Instructions to follow
When you come to the line with "- Overview This", begin repeating; continue exactly through the final line of the records and include nothing from before.

(Source records)
============

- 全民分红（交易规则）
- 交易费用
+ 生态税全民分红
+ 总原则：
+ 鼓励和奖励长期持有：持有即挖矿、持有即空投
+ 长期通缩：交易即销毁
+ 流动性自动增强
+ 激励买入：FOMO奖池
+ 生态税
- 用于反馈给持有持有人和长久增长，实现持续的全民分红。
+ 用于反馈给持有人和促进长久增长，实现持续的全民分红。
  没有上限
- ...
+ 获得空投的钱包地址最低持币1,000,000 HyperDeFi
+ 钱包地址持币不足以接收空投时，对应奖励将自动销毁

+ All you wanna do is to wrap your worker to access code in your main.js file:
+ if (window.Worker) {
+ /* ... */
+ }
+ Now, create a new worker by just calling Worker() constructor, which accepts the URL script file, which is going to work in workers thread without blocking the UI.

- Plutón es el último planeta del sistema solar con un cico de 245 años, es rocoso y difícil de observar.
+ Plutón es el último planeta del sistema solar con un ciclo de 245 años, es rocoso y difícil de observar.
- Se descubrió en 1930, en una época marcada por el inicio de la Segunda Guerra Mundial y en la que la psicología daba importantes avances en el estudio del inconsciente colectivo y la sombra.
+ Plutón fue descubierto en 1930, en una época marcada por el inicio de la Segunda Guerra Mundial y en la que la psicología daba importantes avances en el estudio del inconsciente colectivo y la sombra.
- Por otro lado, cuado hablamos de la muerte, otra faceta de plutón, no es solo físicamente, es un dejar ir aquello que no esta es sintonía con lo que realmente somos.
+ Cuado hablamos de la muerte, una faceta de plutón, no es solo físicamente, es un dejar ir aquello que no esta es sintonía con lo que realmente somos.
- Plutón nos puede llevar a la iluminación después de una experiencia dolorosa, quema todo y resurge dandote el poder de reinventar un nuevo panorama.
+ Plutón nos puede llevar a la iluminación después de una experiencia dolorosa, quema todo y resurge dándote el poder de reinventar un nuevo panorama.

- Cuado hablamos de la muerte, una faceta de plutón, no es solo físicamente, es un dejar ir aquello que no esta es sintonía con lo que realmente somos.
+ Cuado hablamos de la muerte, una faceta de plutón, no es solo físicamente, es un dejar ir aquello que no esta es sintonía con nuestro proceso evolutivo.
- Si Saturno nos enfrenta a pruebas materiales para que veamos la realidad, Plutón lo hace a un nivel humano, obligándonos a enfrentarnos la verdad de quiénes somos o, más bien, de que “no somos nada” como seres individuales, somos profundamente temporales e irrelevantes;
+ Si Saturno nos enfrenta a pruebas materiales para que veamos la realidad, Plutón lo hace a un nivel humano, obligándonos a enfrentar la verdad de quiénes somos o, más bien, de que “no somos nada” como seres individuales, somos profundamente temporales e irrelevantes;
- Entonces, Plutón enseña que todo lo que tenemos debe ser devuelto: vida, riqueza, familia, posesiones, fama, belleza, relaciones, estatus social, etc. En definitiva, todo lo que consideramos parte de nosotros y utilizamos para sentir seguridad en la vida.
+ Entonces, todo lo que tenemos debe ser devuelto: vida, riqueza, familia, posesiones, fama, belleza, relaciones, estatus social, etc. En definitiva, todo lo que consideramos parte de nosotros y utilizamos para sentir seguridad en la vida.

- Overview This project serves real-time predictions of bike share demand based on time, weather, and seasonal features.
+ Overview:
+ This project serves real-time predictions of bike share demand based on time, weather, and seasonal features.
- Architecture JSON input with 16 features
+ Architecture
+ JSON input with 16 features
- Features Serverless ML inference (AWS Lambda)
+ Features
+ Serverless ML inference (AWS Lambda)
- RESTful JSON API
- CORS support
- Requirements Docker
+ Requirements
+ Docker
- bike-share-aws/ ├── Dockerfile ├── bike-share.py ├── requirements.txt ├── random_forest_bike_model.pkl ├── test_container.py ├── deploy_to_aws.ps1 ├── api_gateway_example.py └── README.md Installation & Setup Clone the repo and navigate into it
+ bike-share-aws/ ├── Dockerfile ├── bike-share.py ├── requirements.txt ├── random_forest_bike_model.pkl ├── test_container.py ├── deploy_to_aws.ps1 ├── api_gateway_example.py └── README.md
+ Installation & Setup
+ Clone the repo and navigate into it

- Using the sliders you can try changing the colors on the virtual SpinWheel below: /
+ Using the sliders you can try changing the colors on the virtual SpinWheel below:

============

Completed exercise
- Overview This project serves real-time predictions of bike share demand based on time, weather, and seasonal features.
+ Overview:
+ This project serves real-time predictions of bike share demand based on time, weather, and seasonal features.
- Architecture JSON input with 16 features
+ Architecture
+ JSON input with 16 features
- Features Serverless ML inference (AWS Lambda)
+ Features
+ Serverless ML inference (AWS Lambda)
- RESTful JSON API
- CORS support
- Requirements Docker
+ Requirements
+ Docker
- bike-share-aws/ ├── Dockerfile ├── bike-share.py ├── requirements.txt ├── random_forest_bike_model.pkl ├── test_container.py ├── deploy_to_aws.ps1 ├── api_gateway_example.py └── README.md Installation & Setup Clone the repo and navigate into it
+ bike-share-aws/ ├── Dockerfile ├── bike-share.py ├── requirements.txt ├── random_forest_bike_model.pkl ├── test_container.py ├── deploy_to_aws.ps1 ├── api_gateway_example.py └── README.md
+ Installation & Setup
+ Clone the repo and navigate into it

- Using the sliders you can try changing the colors on the virtual SpinWheel below: /
+ Using the sliders you can try changing the colors on the virtual SpinWheel below:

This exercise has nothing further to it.